═══ EXERCISE INPUT ═══

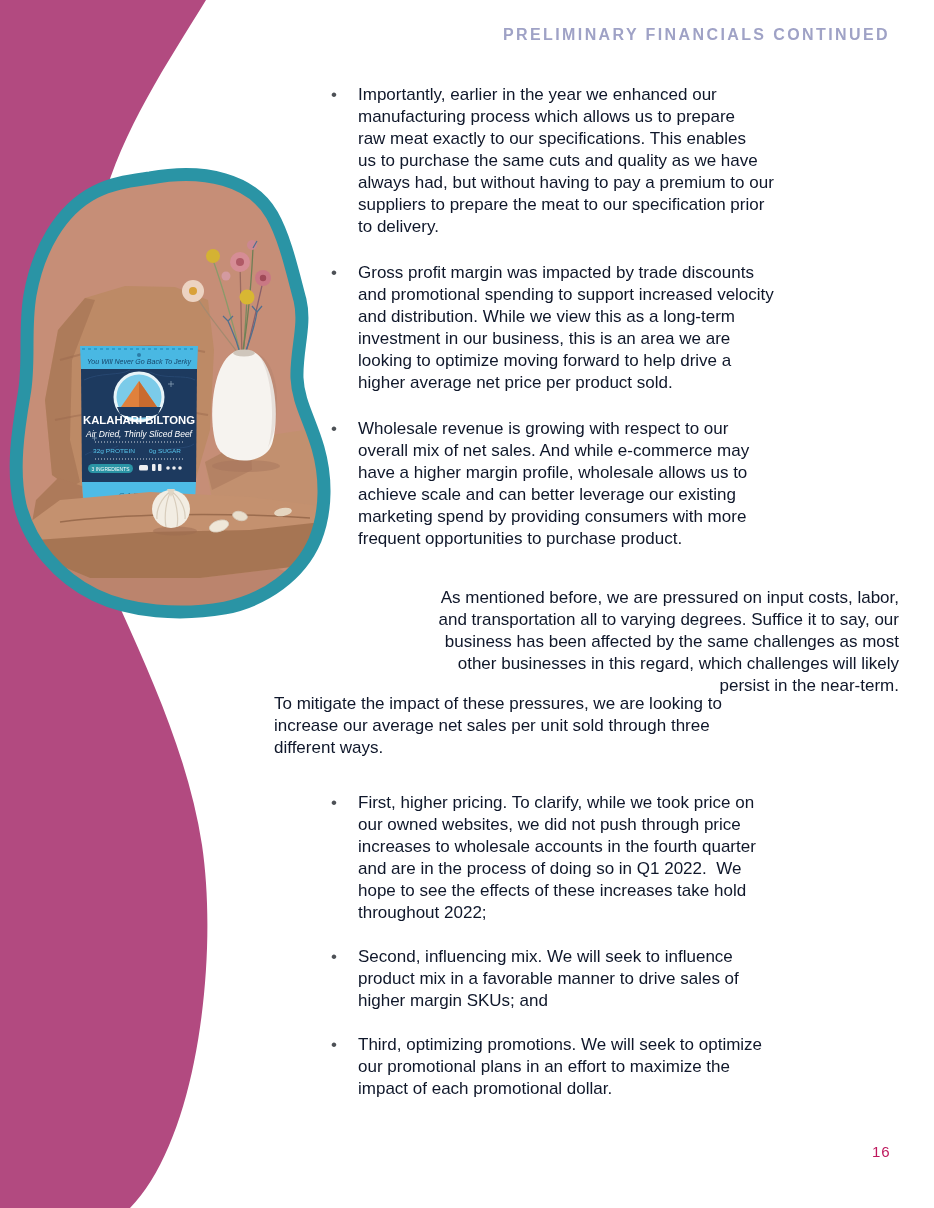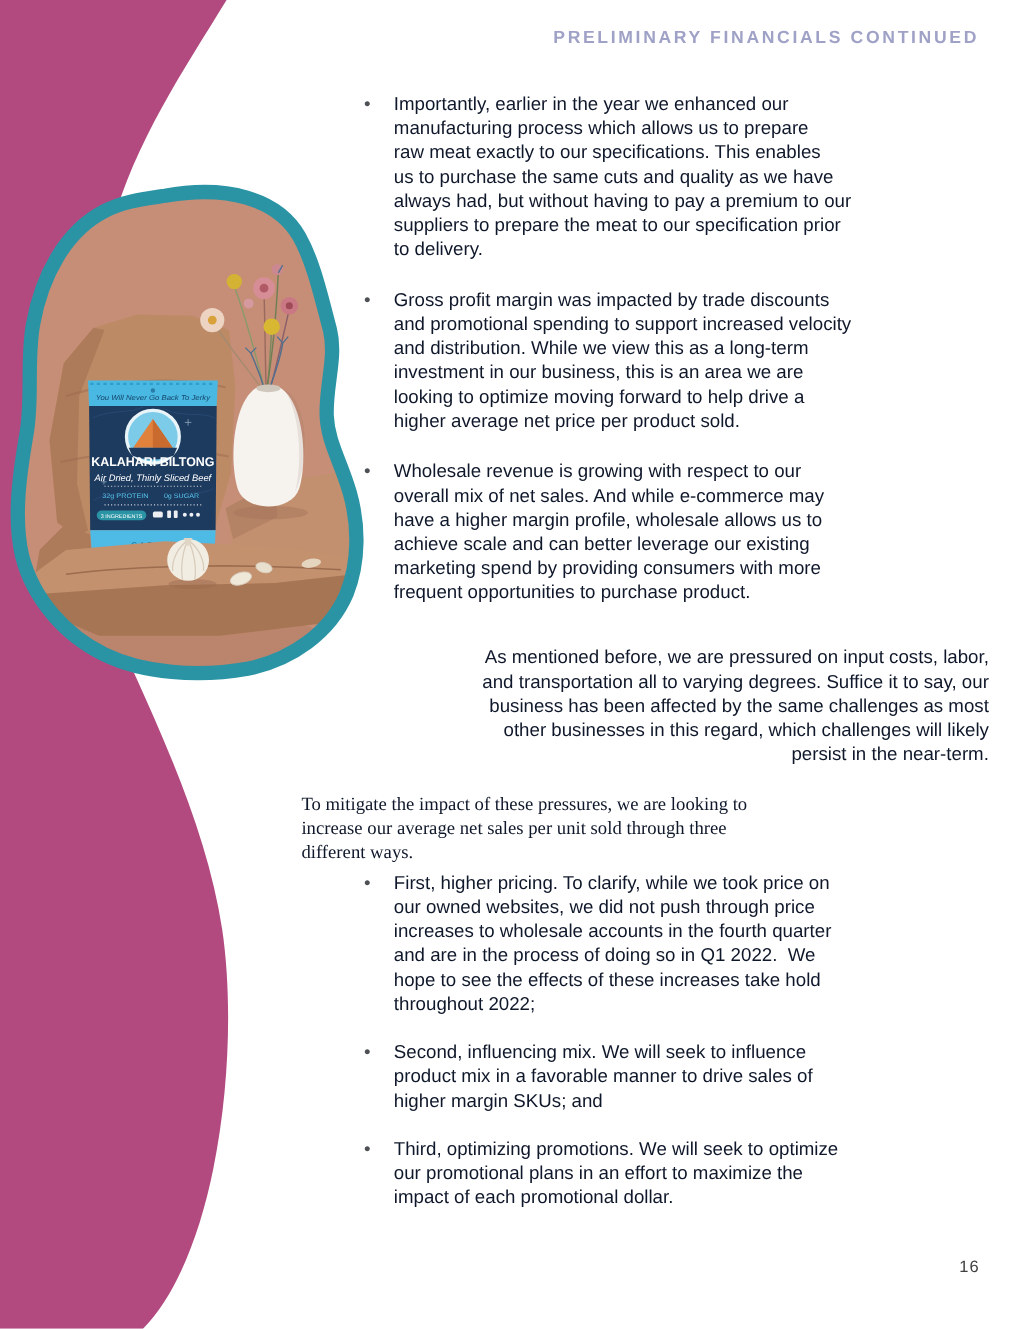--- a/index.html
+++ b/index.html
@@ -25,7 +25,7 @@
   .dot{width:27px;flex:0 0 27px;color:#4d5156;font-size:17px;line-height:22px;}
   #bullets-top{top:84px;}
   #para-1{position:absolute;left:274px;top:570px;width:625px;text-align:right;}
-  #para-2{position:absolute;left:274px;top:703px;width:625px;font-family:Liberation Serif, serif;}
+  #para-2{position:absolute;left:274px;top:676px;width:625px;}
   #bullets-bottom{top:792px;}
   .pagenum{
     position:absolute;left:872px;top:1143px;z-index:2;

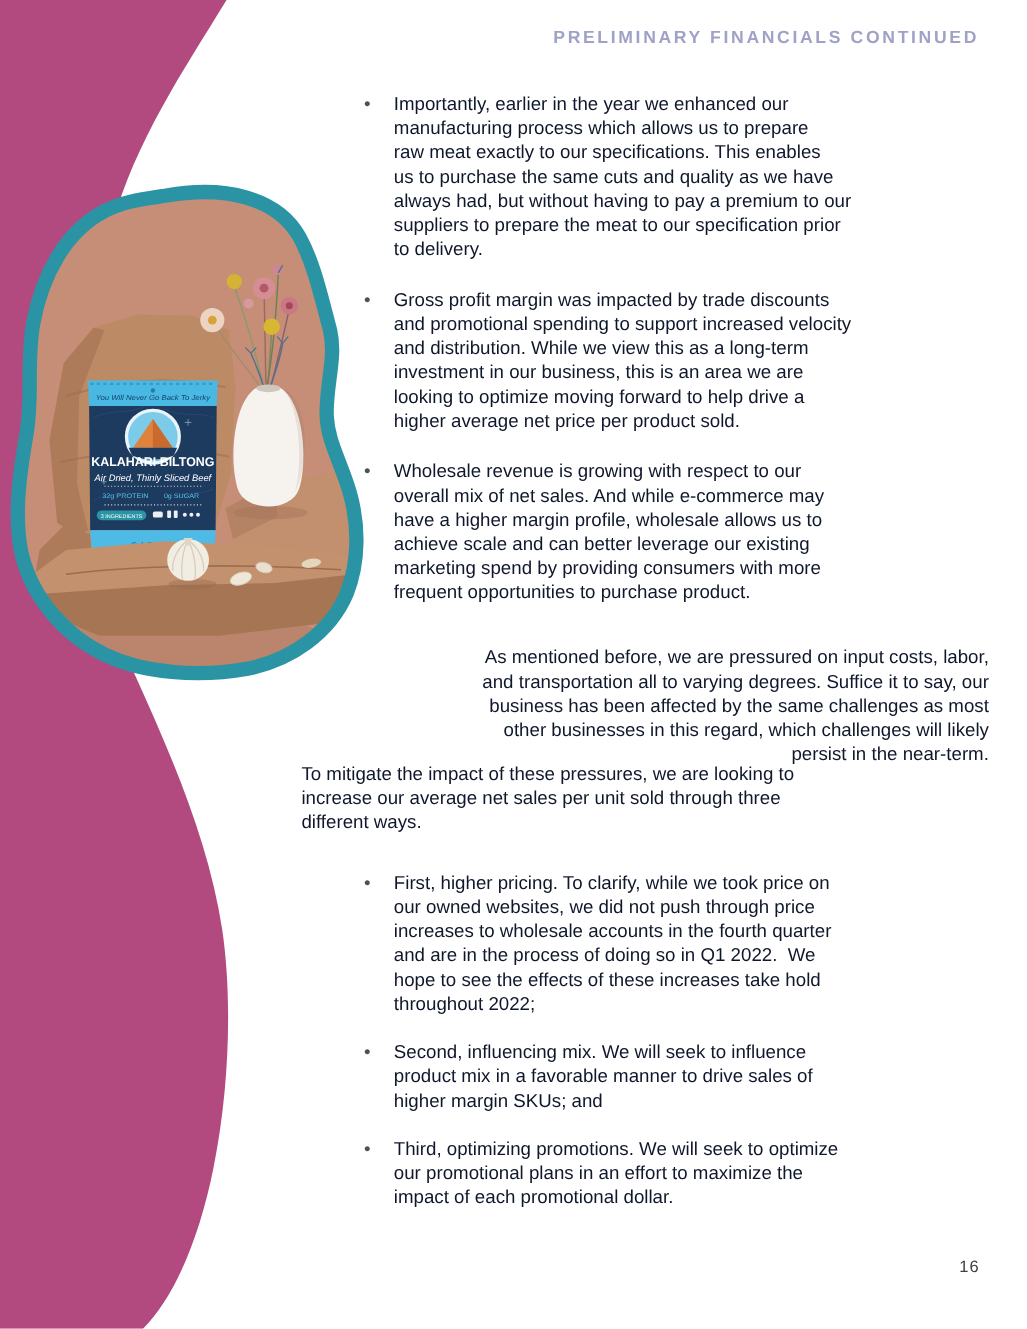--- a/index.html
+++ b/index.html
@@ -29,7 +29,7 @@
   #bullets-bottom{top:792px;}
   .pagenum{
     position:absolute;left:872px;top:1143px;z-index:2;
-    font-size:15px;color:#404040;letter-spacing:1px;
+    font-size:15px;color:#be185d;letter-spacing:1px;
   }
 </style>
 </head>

═══

WORK TO COMPLETE. Without including any picture, print every record exactly as written above.

OUTPUT FOR THIS TASK.
--- a/index.html
+++ b/index.html
@@ -25,7 +25,7 @@
   .dot{width:27px;flex:0 0 27px;color:#4d5156;font-size:17px;line-height:22px;}
   #bullets-top{top:84px;}
   #para-1{position:absolute;left:274px;top:570px;width:625px;text-align:right;}
-  #para-2{position:absolute;left:274px;top:703px;width:625px;font-family:Liberation Serif, serif;}
+  #para-2{position:absolute;left:274px;top:676px;width:625px;}
   #bullets-bottom{top:792px;}
   .pagenum{
     position:absolute;left:872px;top:1143px;z-index:2;

--- a/index.html
+++ b/index.html
@@ -29,7 +29,7 @@
   #bullets-bottom{top:792px;}
   .pagenum{
     position:absolute;left:872px;top:1143px;z-index:2;
-    font-size:15px;color:#404040;letter-spacing:1px;
+    font-size:15px;color:#be185d;letter-spacing:1px;
   }
 </style>
 </head>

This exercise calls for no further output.